Economista diz que incentivos sem exigências podem limitar impacto de Zona Franca no PA
Por: Fabyo Cruz
23 de setembro de 2025
BELÉM (PA) – O economista e conselheiro do Conselho Regional de Economia dos Estados do Pará e Amapá (Corecon PA/AP), Nélio Bordalo Filho, afirmou à CENARIUM que os incentivos fiscais, previstos em uma proposta de criação da Zona Franca da Bioeconomia em Belém, têm potencial para estimular a criação de novos negócios, atrair investimentos e gerar empregos, condicionados à existência de contrapartidas estruturadas. Por outro lado, o especialista destacou que, sem exigências de conteúdo local, cláusulas de pesquisa e desenvolvimento e programas de qualificação profissional, o modelo pode resultar na instalação de projetos de montagem, com impacto econômico reduzido.
A criação do modelo econômico no Pará está em tramitação na Câmara dos Deputados. Na última quarta-feira, 17, a Comissão de Desenvolvimento Econômico da Casa Legislativa aprovou o projeto que prevê incentivos fiscais a empresas que atuem com desenvolvimento sustentável e de baixo carbono. Entre eles estão isenção de Imposto de Importação (II), Imposto sobre Produtos Industrializados (IPI) e Imposto de Exportação (IE) para produtos e insumos ligados à bioeconomia, com validade de cinco anos.

“Incentivos fiscais são fortes atrativos, mas sem exigências de conteúdo local, cláusulas de pesquisa e desenvolvimento e programas de qualificação profissional, há risco de que o modelo atraia apenas projetos de montagem, com baixo impacto econômico”, disse o economista.
Ele ressaltou que a bioeconomia tem potencial de diversificação econômica, importante para Belém, cuja economia é hoje centrada no comércio e serviços. “A bioeconomia envolve alimentos, insumos farmacêuticos, cosméticos, bioprodutos e serviços de inovação. Para gerar valor real, é preciso integrar pesquisa científica, pequenos produtores e indústria local. Sem isso, há risco de exportação apenas de matérias-primas, sem agregação de valor”, afirmou Nélio Bordalo Filho.

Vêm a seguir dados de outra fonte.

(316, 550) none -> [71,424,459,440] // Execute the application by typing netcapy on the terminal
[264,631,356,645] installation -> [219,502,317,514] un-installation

O economista alertou, ainda, sobre o risco de empresas utilizarem a bandeira da sustentabilidade para garantir benefícios fiscais. “Esse risco é real. É preciso monitoramento robusto, com regras claras, metas mensuráveis e fiscalização em campo, além de participação efetiva das comunidades tradicionais”, explicou.

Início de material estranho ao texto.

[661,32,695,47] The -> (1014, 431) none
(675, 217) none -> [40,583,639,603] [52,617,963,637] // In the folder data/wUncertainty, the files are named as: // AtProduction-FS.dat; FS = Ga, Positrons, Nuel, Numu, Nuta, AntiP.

Lições de Manaus e desafios
O especialista destacou que o modelo pode incluir pequenos produtores e fortalecer a economia local, desde que sejam estabelecidos mecanismos de participação, linhas de crédito diferenciadas e políticas de compra local. “Zonas francas tendem a favorecer empresas com acesso a capital e cadeias internacionais. Mas é possível criar incentivos para pequenos produtores, cooperativas e centros de incubação, garantindo inclusão e benefícios distribuídos de forma equitativa”, afirmou o economista.

Bordalo citou a experiência da Zona Franca de Manaus, criada em 1957, como referência para Belém. “Sem estratégia de conteúdo local e inovação, parte do sistema vira montagem de produtos de baixo valor agregado. Governança, revisão periódica e integração com políticas de educação, infraestrutura e logística são fundamentais para o sucesso do modelo”, disse.
Ele também criticou o prazo de cinco anos previsto para os incentivos. “Cinco anos podem atrair projetos pilotos, mas a consolidação de um polo de bioeconomia exige pelo menos dez anos de horizonte. É preciso planejamento de longo prazo e políticas de acompanhamento”, destacou.
Apesar dos desafios, Bordalo enxerga potencial estratégico em Belém. “A cidade reúne condições favoráveis, como institutos de pesquisa, universidades, porto e aeroporto. Mas ainda precisa de investimentos em infraestrutura industrial, parques tecnológicos e capacitação técnica. Se bem estruturado, o modelo pode reduzir desigualdades sociais, estimular a contratação local, apoiar pequenos produtores e reconhecer o papel dos povos tradicionais na bioeconomia”, concluiu.
Proposta na Câmara
O substitutivo aprovado na comissão da Câmara dos Deputados foi apresentado pelo deputado Alexandre Guimarães (MDB-TO) ao Projeto de Lei 4958/23, de autoria da deputada Elcione Barbalho (MDB-PA). O projeto de lei dota definição de bioeconomia alinhada à Estratégia Nacional de Bioeconomia (Decreto 12.044/24) e inclui critérios mais rigorosos de sustentabilidade, ética, inclusão e uso responsável da biodiversidade.
A proposta ainda será analisada pelas comissões de Finanças e Tributação e de Constituição e Justiça e de Cidadania. Para virar lei, precisa ser aprovado pela Câmara e pelo Senado.